Les forêts constituent l’autre habitat “perdant”. Les populations d’espèces forestières perdent chaque année en moyenne 1, 1 % de leurs effectifs (-26, 6 % sur la période). Près de la moitié des espèces considérées sont en déclin. Pour un certain nombre d’oiseaux, comme le loriot d’Europe, la situation apparaît particulièrement sérieuse. Certains experts attribuent ce déclin d’oiseaux à un déséquilibre dans les nutriments en raison de l’acidification des forêts.

Comme un tiers des espèces étudiées, la vipère péliade, qui apprécie entre autres les lisières forestières, a tendance à décliner dans notre pays. La population du cuivré de la verge d’or, un papillon, connaît également une forte diminution. La salamandre tachetée, qui fréquente les forêts feuillues, voit sa survie menacée par un champignon pathogène venu d’Asie du Sud-Est, qui fait mourir les amphibiens en trois semaines. "Dans les milieux forestiers, notre recommandation est de prévoir de la place pour les processus naturels, indique Antoine Lebrun, CEO du WWF Belgique. Ce qui explique la disparition de la biodiversité dans les espaces forestiers, c'est la disparition du bois mort qui est la base du système alimentaire, la disparition de ce que l'on appelle les forêts de lisières, et c'est aussi la disparition de la diversité des forêts, en espèces d'arbres et en âge. On a besoin de forêts qui soient mixtes."

De façon a priori étonnante, malgré la tendance positive générale pour l’espèce, certaines libellules et demoiselles, comme le Sympétrum à corps déprimé, sont en déclin.
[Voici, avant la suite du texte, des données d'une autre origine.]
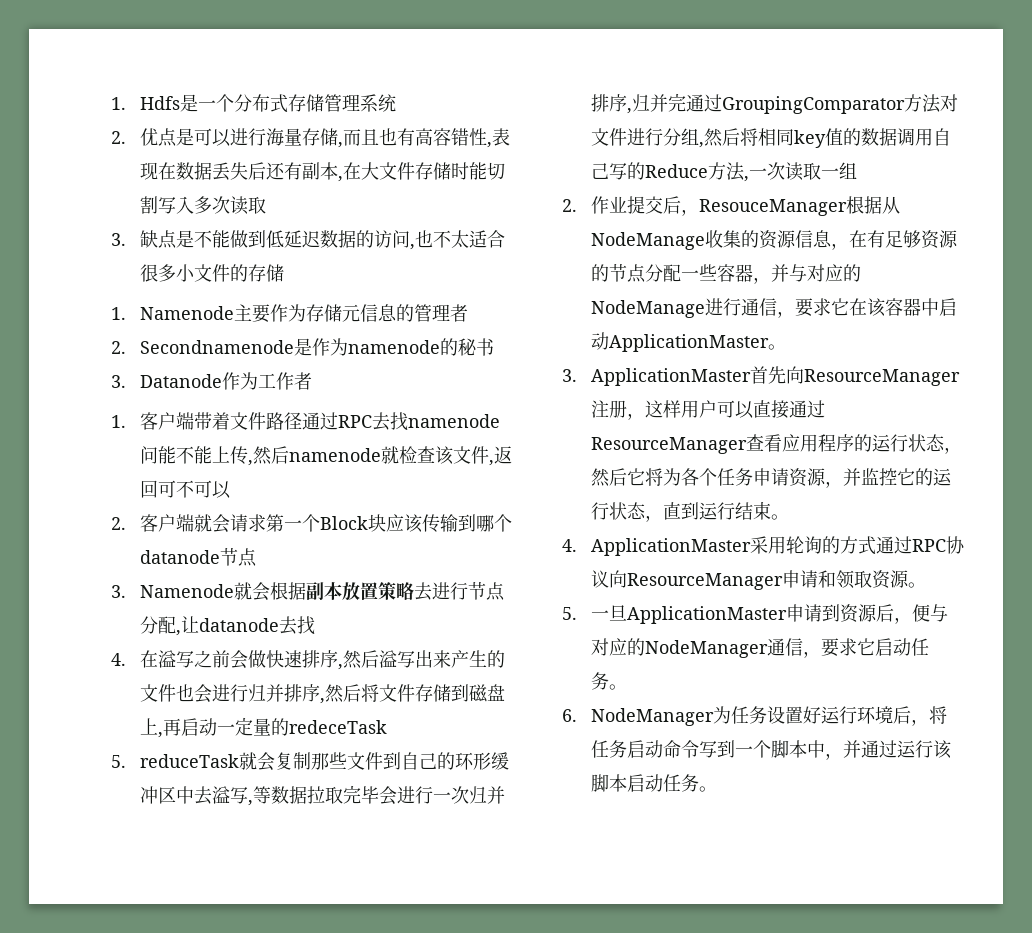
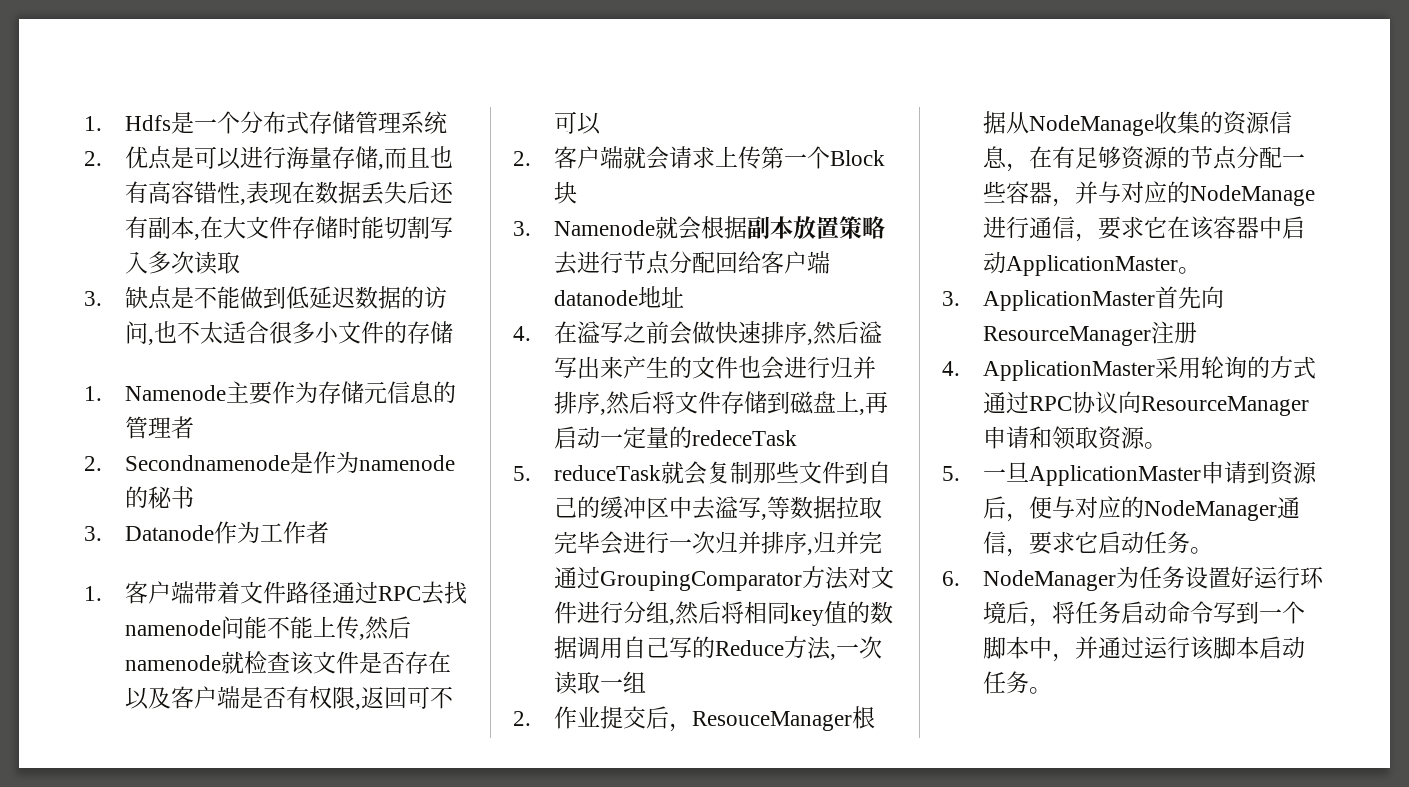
(489, 455) none -> [358,651,451,674] [124,686,355,710] 是否存在以及客户端是否有权限
(266, 523) none -> [714,146,761,169] 上传
[385,514,512,533] [139,548,257,567] 应该传输到哪个datanode节点 -> (577, 192) none
[175,616,315,636] ,让datanode去找 -> [714,251,830,274] [553,286,684,308] 回给客户端datanode地址
[454,752,491,770] 环形 -> (600, 507) none
[626,400,825,420] [590,434,962,454] [590,468,952,488] [590,502,789,522] ，这样用户可以直接通过ResourceManager查看应用程序的运行状态，然后它将为各个任务申请资源，并监控它的运行状态，直到运行结束。 -> (1197, 333) none

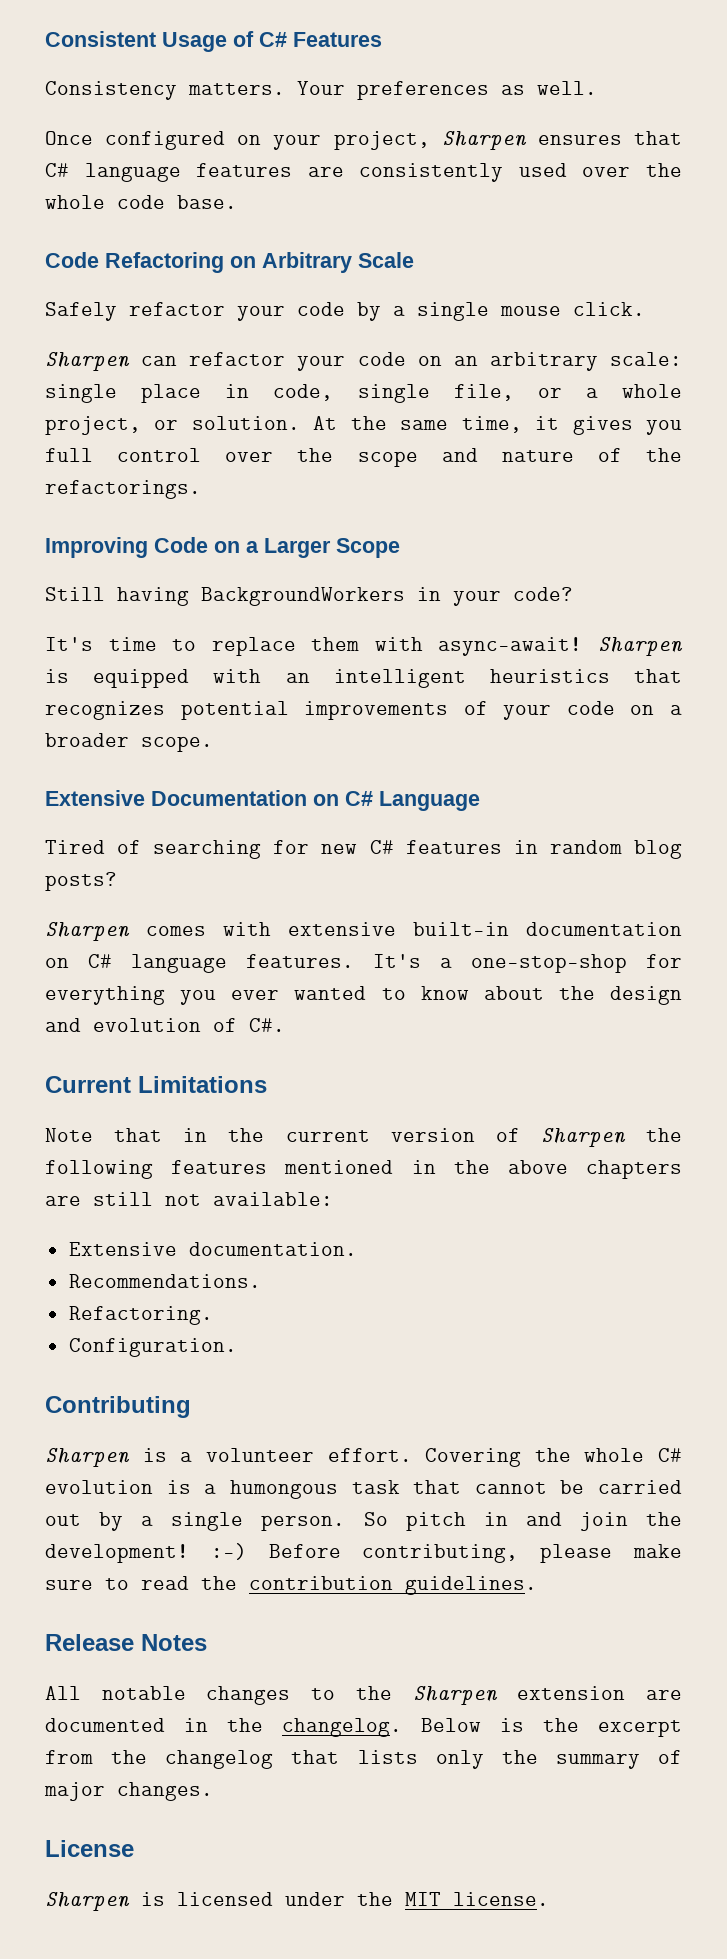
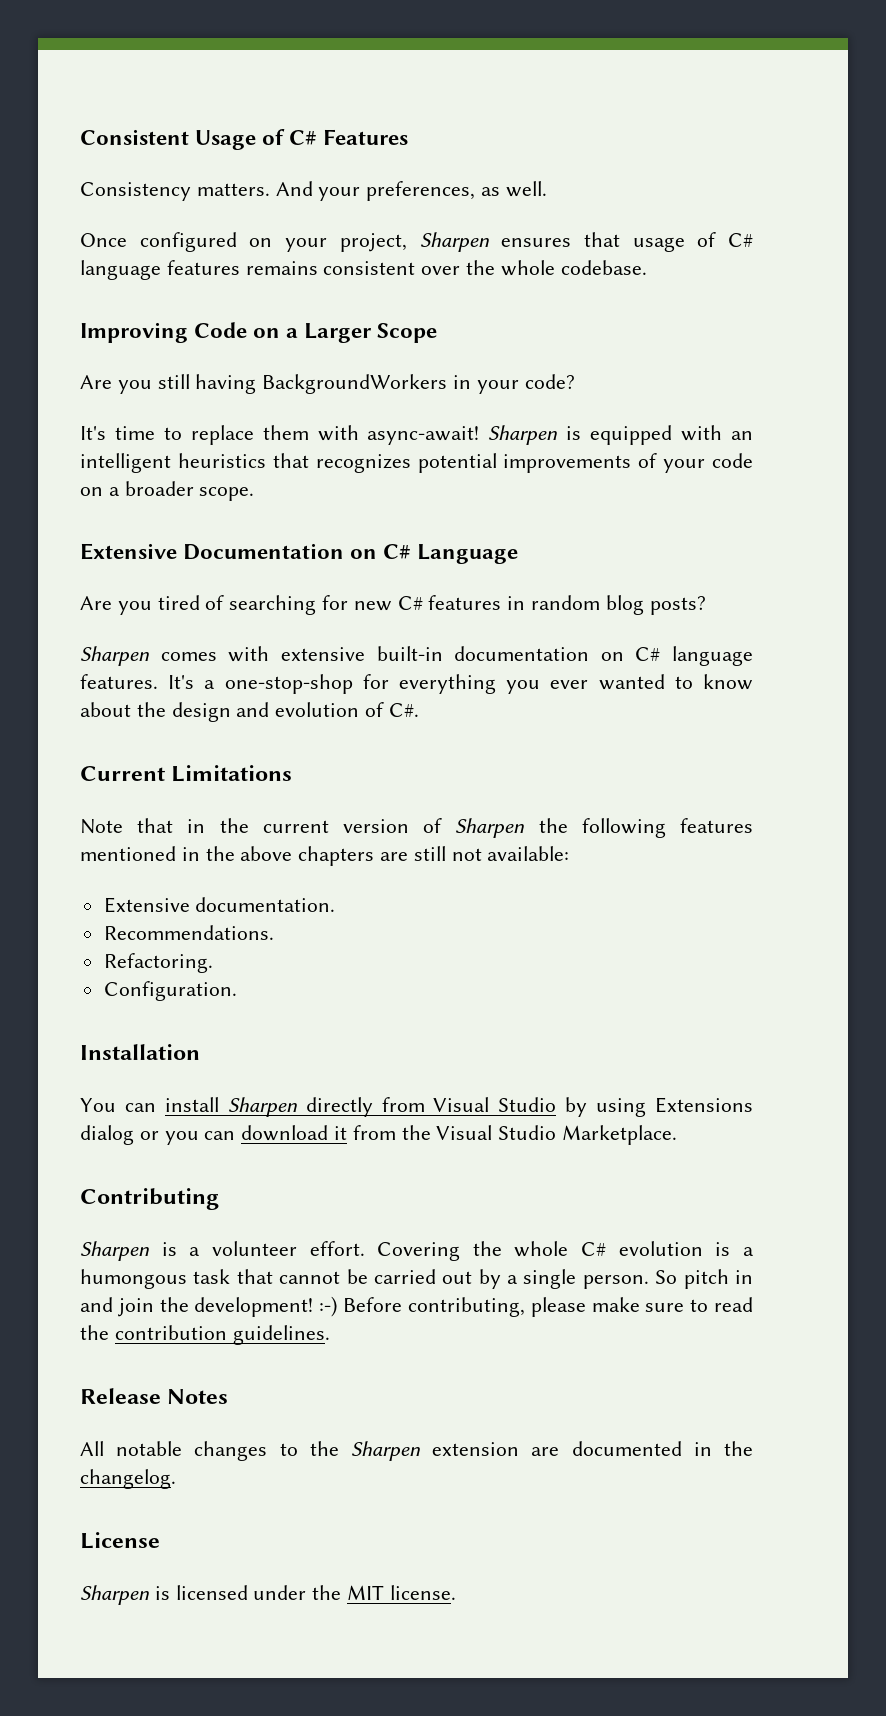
[297,81,489,100] Your preferences -> [275,181,476,201] And your preferences,
(682, 138) none -> [632,232,717,252] usage of
[307,163,682,182] [45,195,237,209] [45,252,414,273] [45,302,645,321] [45,352,682,371] [45,384,682,403] [45,416,683,435] [45,448,682,467] [45,480,201,499] are consistently used over the whole code base. // Code Refactoring on Arbitrary Scale // Safely refactor your code by a single mouse click. // Sharpen can refactor your code on an arbitrary scale: single place in code, single file, or a whole project, or solution. At the same time, it gives you full control over the scope and nature of the refactorings. -> [245,260,647,276] remains consistent over the whole codebase.
[45,587,105,601] Still -> [80,374,190,394] Are you still
[45,840,105,854] Tired -> [80,595,200,615] Are you tired
(237, 1347) none -> [80,1044,200,1060] [80,1097,753,1117] [80,1125,678,1145] // Installation // You can install Sharpen directly from Visual Studio by using Extensions dialog or you can download it from the Visual Studio Marketplace.
[421,1718,682,1737] [45,1750,682,1769] [44,1782,213,1801] Below is the excerpt from the changelog that lists only the summary of major changes. -> (176, 1479) none

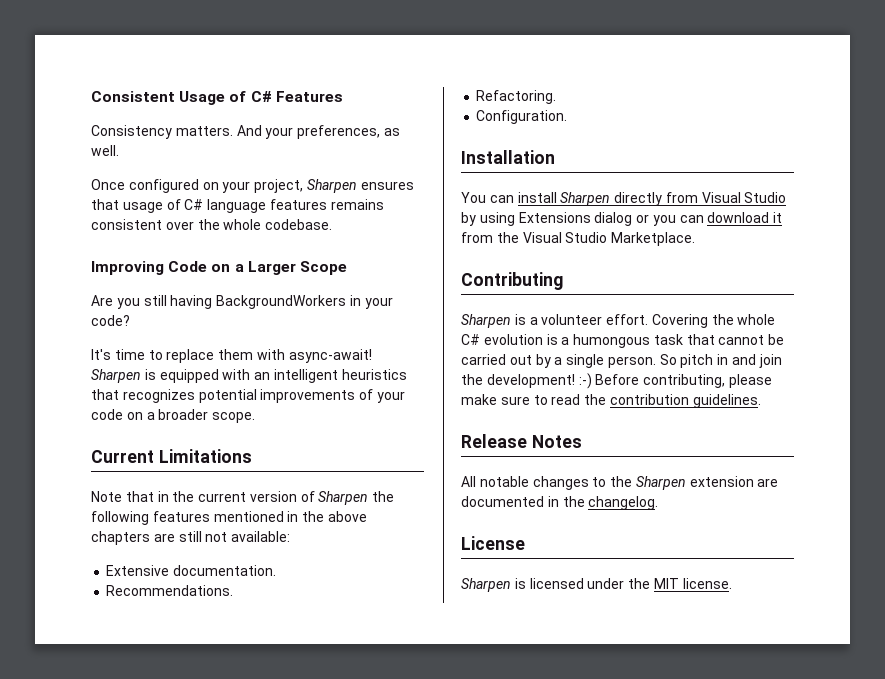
[80,543,519,564] [80,595,706,615] [80,646,753,666] [80,674,753,694] [80,702,419,722] // Extensive Documentation on C# Language // Are you tired of searching for new C# features in random blog posts? // Sharpen comes with extensive built-in documentation on C# language features. It's a one-stop-shop for everything you ever wanted to know about the design and evolution of C#. -> (256, 417) none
Les experts font l’hypothèse que les espèces qui ne vivent que dans un habitat bien spécifique se portent moins bien que les espèces généralistes. De façon générale, à l’inverse des espèces méridionales, les espèces qualifiées de septentrionales, souffrent du réchauffement climatique : 37 % de telles espèces sont en diminution.
En conclusion, les auteurs remarquent que beaucoup d'espèces n'ont pu être intégrées dans le calcul, par manque de données adéquates. Pour assurer un suivi adéquat de la biodiversité, il est indispensable de disposer de suffisamment de données (de préfère d'abondance) qui soient standardisées et répétées sur le long terme. Cela n'existe pas pour de nombreuses espèces, remarquent les auteurs du rapport qui appellent à une amélioration du suivi, afin de pemettre de prendre des mesures nécessaires en temps utile.